----- EXTRACTED INFORMATION

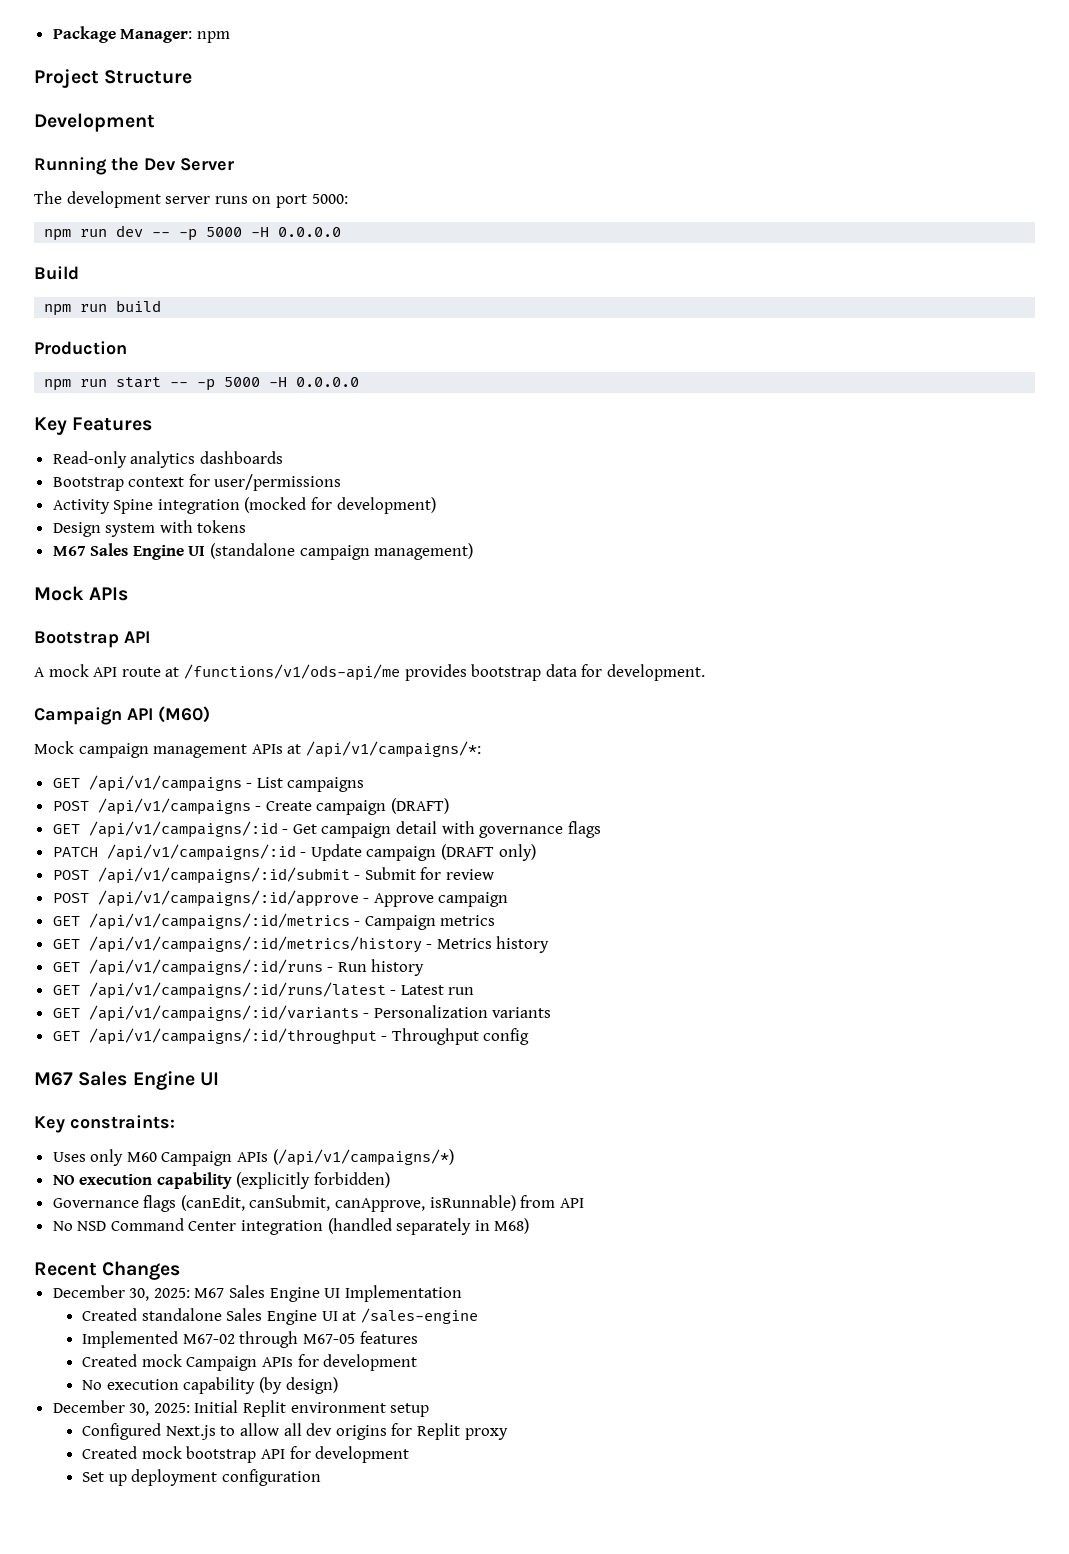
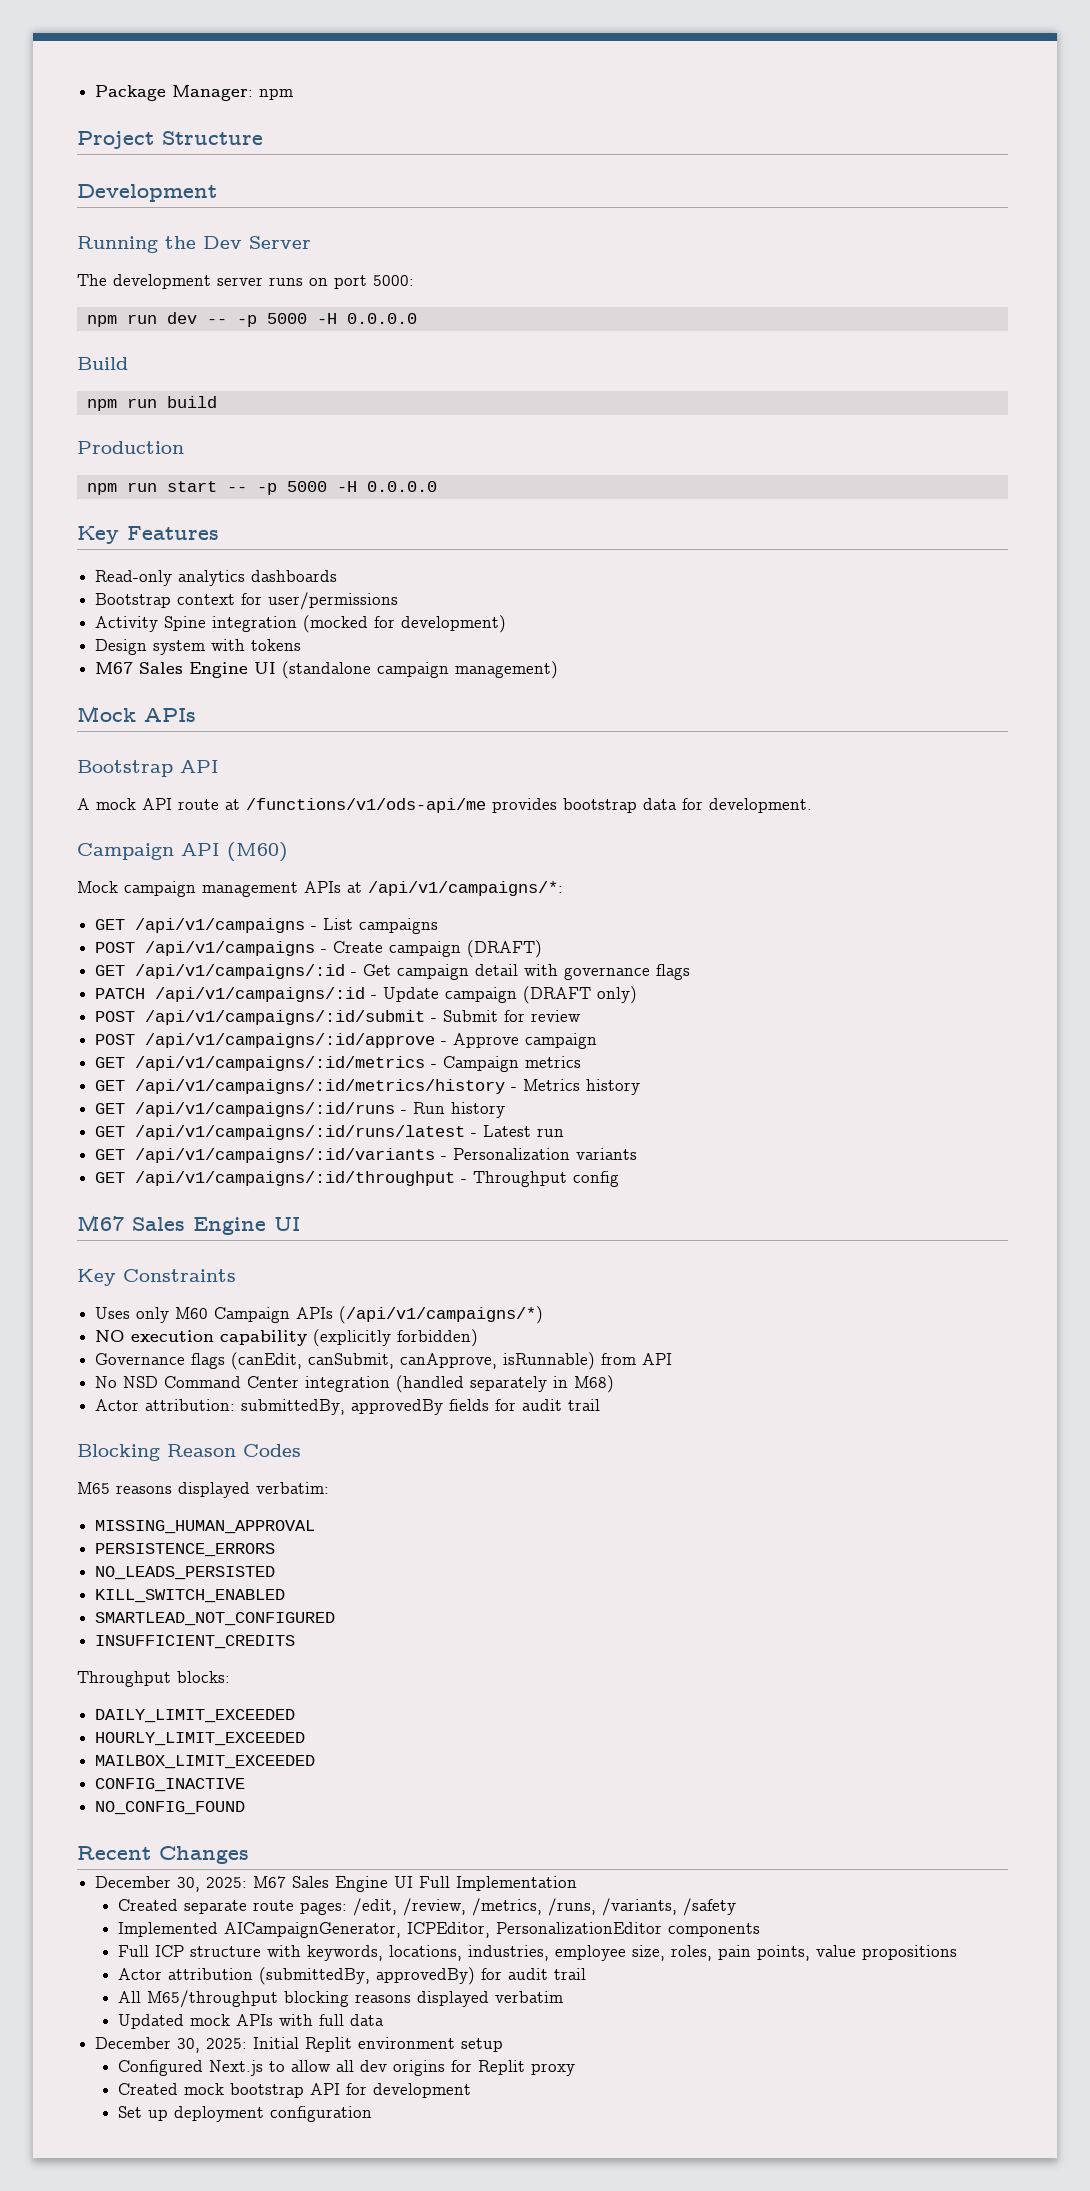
- Key constraints:
+ Key Constraints
+ Actor attribution: submittedBy, approvedBy fields for audit trail
+ Blocking Reason Codes
+ M65 reasons displayed verbatim:
+ MISSING_HUMAN_APPROVAL
+ PERSISTENCE_ERRORS
+ NO_LEADS_PERSISTED
+ KILL_SWITCH_ENABLED
+ SMARTLEAD_NOT_CONFIGURED
+ INSUFFICIENT_CREDITS
+ Throughput blocks:
+ DAILY_LIMIT_EXCEEDED
+ HOURLY_LIMIT_EXCEEDED
+ MAILBOX_LIMIT_EXCEEDED
+ CONFIG_INACTIVE
+ NO_CONFIG_FOUND
- December 30, 2025: M67 Sales Engine UI Implementation
+ December 30, 2025: M67 Sales Engine UI Full Implementation
- Created standalone Sales Engine UI at /sales-engine
- Implemented M67-02 through M67-05 features
- Created mock Campaign APIs for development
- No execution capability (by design)
+ Created separate route pages: /edit, /review, /metrics, /runs, /variants, /safety
+ Implemented AICampaignGenerator, ICPEditor, PersonalizationEditor components
+ Full ICP structure with keywords, locations, industries, employee size, roles, pain points, value propositions
+ Actor attribution (submittedBy, approvedBy) for audit trail
+ All M65/throughput blocking reasons displayed verbatim
+ Updated mock APIs with full data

----------

* EXERCISE DETAILS
Your answer should be each line of the data that contains the word "reasons", copied as it stands.

* RESPONSE
+ M65 reasons displayed verbatim:
+ All M65/throughput blocking reasons displayed verbatim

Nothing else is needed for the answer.